これは、相続税と贈与税の一体化課税という相続時精算課税制度の趣旨から設けられている措置です。
なお、相続税額の計算上、その贈与税の額に控除しきれない金額が生じた場合には、その控除しきれない金額の還付を受けることができます。
還付を受けるためには、相続税の申告書を提出する必要があります。
相続時精算課税制度における相続税額の計算
相続財産の価額および相続時精算課税適用財産の贈与時の価額を合わせた金額を相続税の課税価格として相続税額を計算し、精算課税制度による贈与税額を相続税額から控除し、又は還付します。
還付のための申告書
精算課税制度による贈与税額を相続税額から控除してもなお控除しきれない金額がある場合には、税額の還付を受けることができます。
この場合には、精算課税に係る贈与者の相続開始の日から5年を経過する日までに、還付を受けるための相続税申告書を提出する必要があります。
還付金が還付される場合には、相続開始日の翌日から10ヶ月を経過する日と、申告書の提出日のいずれか遅い日の翌日から支払決定等をする日までの期間に応じた還付加算金が加算されます。
その他の留意点
- 相続又は遺贈により財産を取得しない場合でも、相続時精算課税による贈与を受けている場合には、相続税の納税義務があります。

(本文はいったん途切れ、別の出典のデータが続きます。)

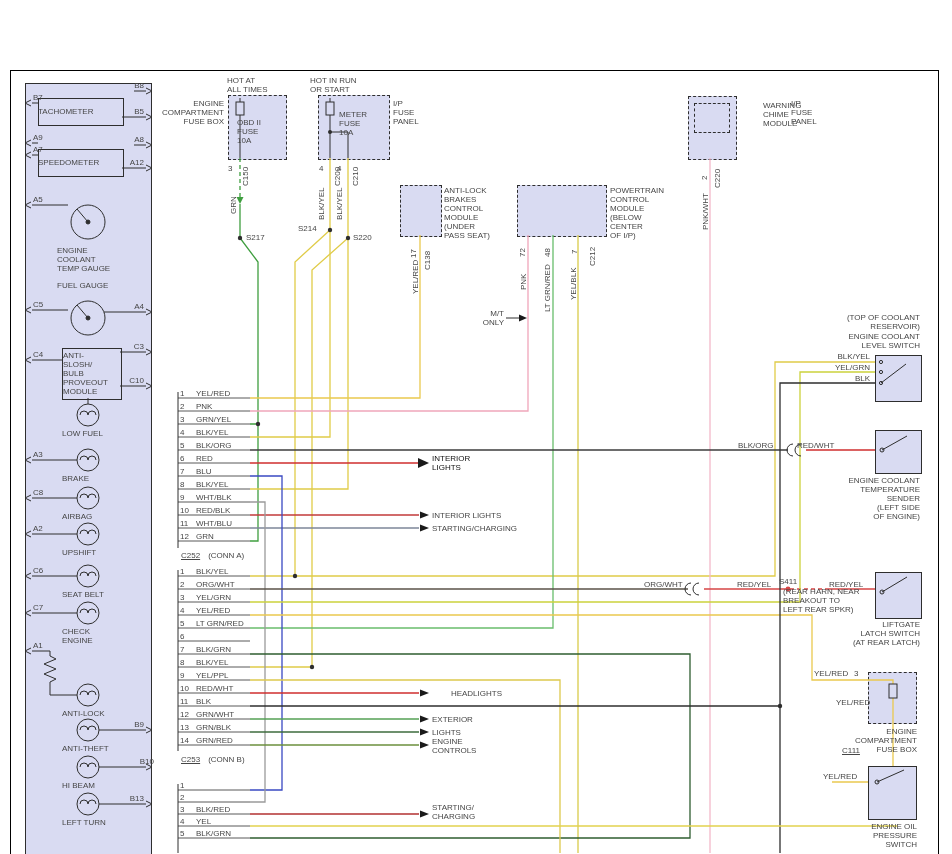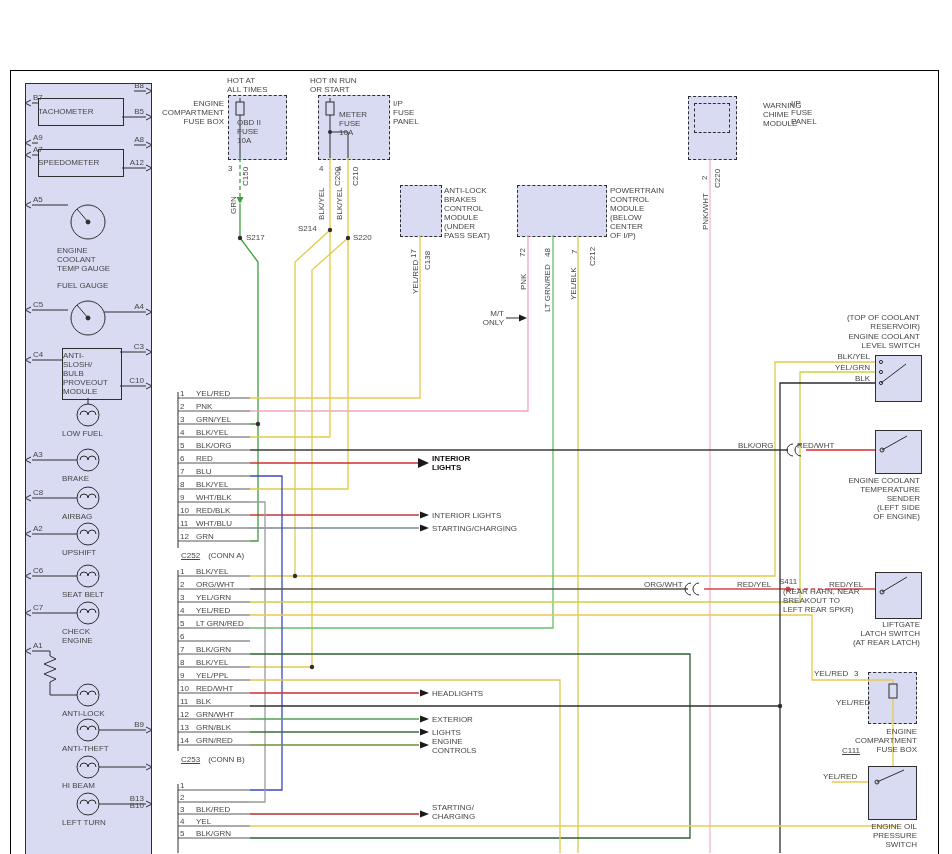--- a/index.html
+++ b/index.html
@@ -14,7 +14,7 @@
   .lbl{position:absolute;font-size:8px;line-height:9px;color:#464646;white-space:pre-line;}
   .c{text-align:left;}
   .r{text-align:right;}
-  .b{font-weight:bold;color:#111;}
+  .b{font-weight:normal;color:#111;}
   .v{transform:rotate(-90deg);transform-origin:0 0;white-space:nowrap;}
   .underl{text-decoration:underline;margin-top:46px;}
   svg.layer{position:absolute;left:0;top:0;}

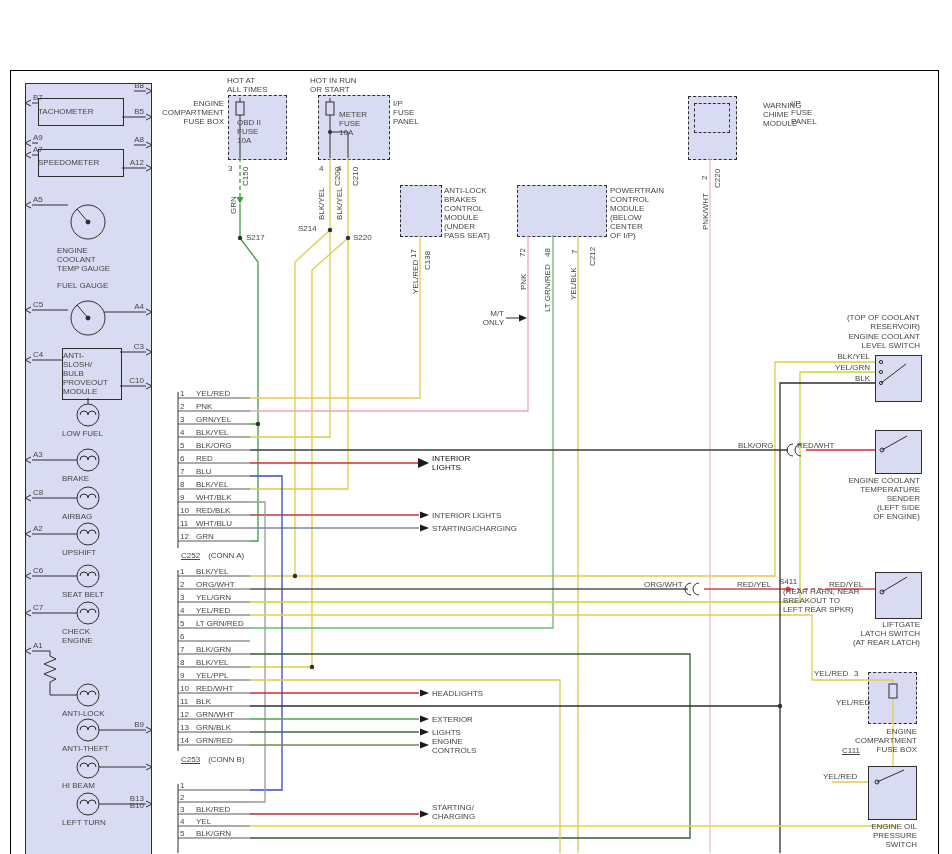--- a/index.html
+++ b/index.html
@@ -306,7 +306,7 @@
 LIGHTS</div>
   <div class="lbl" style="left:432px;top:511px;width:80px;">INTERIOR LIGHTS</div>
   <div class="lbl" style="left:432px;top:524px;width:90px;">STARTING/CHARGING</div>
-  <div class="lbl" style="left:432px;top:689px;width:70px;">HEADLIGHTS</div>
+  <div class="lbl" style="left:432px;top:689px;width:70px;text-align:right;">HEADLIGHTS</div>
   <div class="lbl" style="left:432px;top:715px;width:56px;">EXTERIOR</div>
   <div class="lbl" style="left:432px;top:728px;width:56px;">LIGHTS</div>
   <div class="lbl" style="left:432px;top:737px;width:56px;">ENGINE

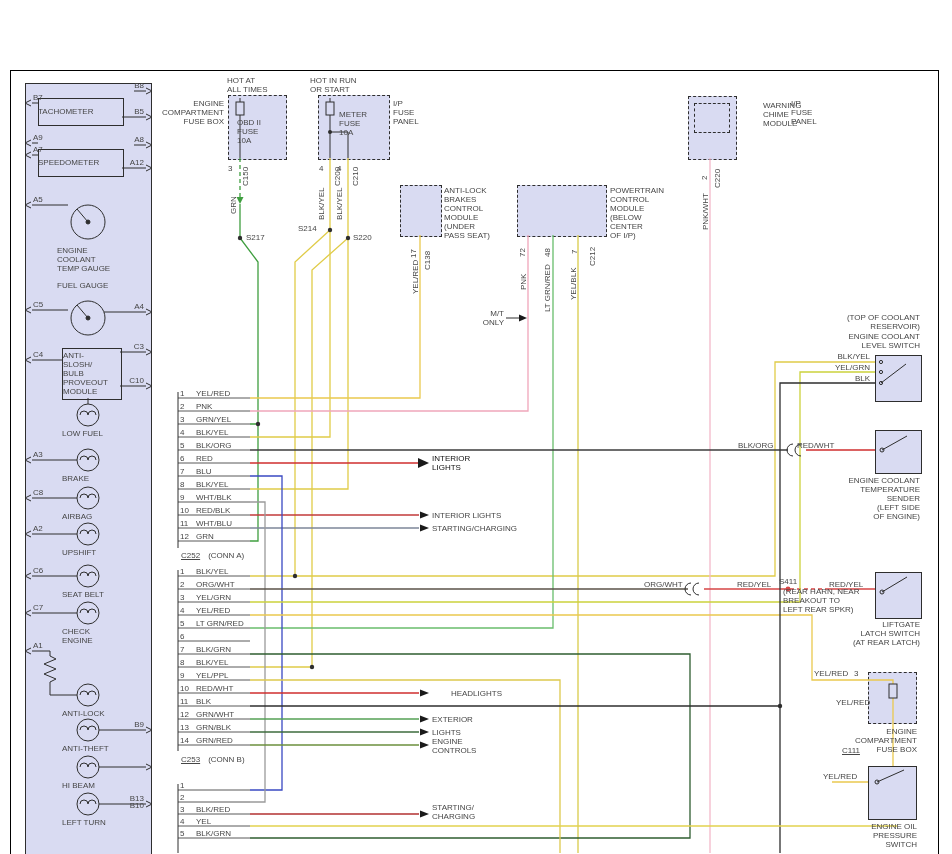--- a/index.html
+++ b/index.html
@@ -442,7 +442,7 @@
     <div class="lbl r" style="left: 122px; top: 342px; width: 22px;">C3</div>
     <div class="lbl r" style="left: 122px; top: 376px; width: 22px;">C10</div>
     <div class="lbl r" style="left: 122px; top: 720px; width: 22px;">B9</div>
-    <div class="lbl r" style="left: 122px; top: 757px; width: 22px; margin-top: 44px;">B10</div>
+    <div class="lbl r" style="left: 132px; top: 757px; width: 22px;">B10</div>
     <div class="lbl r" style="left: 122px; top: 794px; width: 22px;">B13</div>
   </div>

- 相続時精算課税の適用を受ける財産からは、債務控除をすることが可能です。
- 相続時精算課税適用財産は物納に充てることができません。
- 生前贈与加算された暦年贈与財産については、物納に充てることができます。
※この記事は2017年10月に公開し、2022年4月に加筆修正して再公開しています。